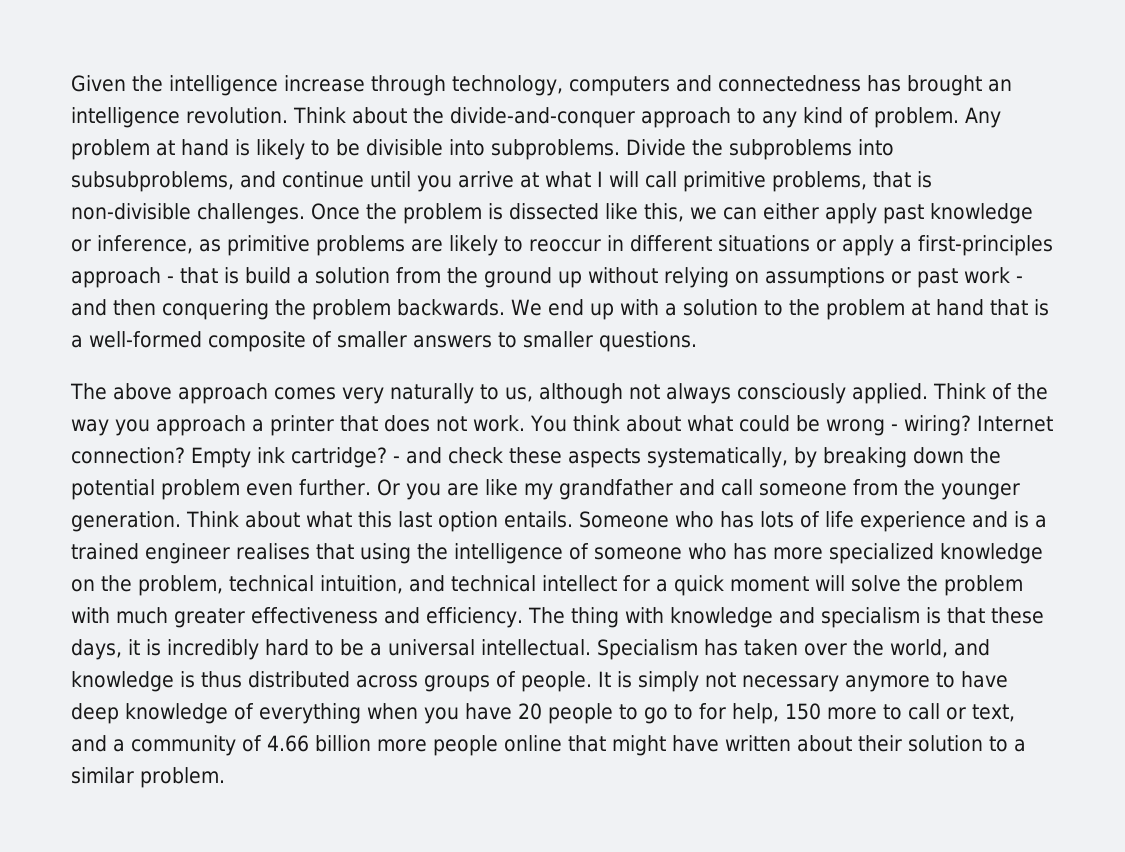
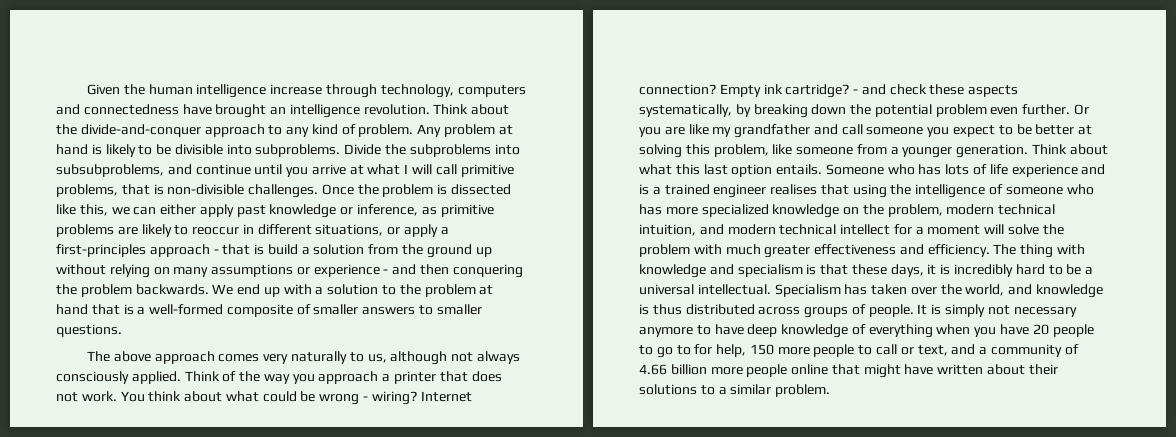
(163, 83) none -> [148,84,193,95] human
[867,75,901,92] has -> [182,104,212,115] have
[717,235,810,252] situations -> [315,224,384,236] situations,
(759, 277) none -> [173,267,209,277] many
[917,267,1010,288] past work -> [313,264,380,277] experience
[852,479,935,496] from the -> [927,124,1093,137] [639,144,899,158] you expect to be better at solving this problem, like someone from a
(223, 585) none -> [946,204,995,215] modern
(445, 583) none -> [727,224,776,235] modern
[674,575,724,596] quick -> (924, 231) none
(877, 713) none -> [813,344,855,357] people
[908,735,983,752] solution -> [639,384,697,395] solutions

-----

# Task to carry out
All lines from the one that holds "[852,479,935,496] from the" to the end of the entries above must be transcribed exactly, both ends included, and no others.

# Response box
[852,479,935,496] from the -> [927,124,1093,137] [639,144,899,158] you expect to be better at solving this problem, like someone from a
(223, 585) none -> [946,204,995,215] modern
(445, 583) none -> [727,224,776,235] modern
[674,575,724,596] quick -> (924, 231) none
(877, 713) none -> [813,344,855,357] people
[908,735,983,752] solution -> [639,384,697,395] solutions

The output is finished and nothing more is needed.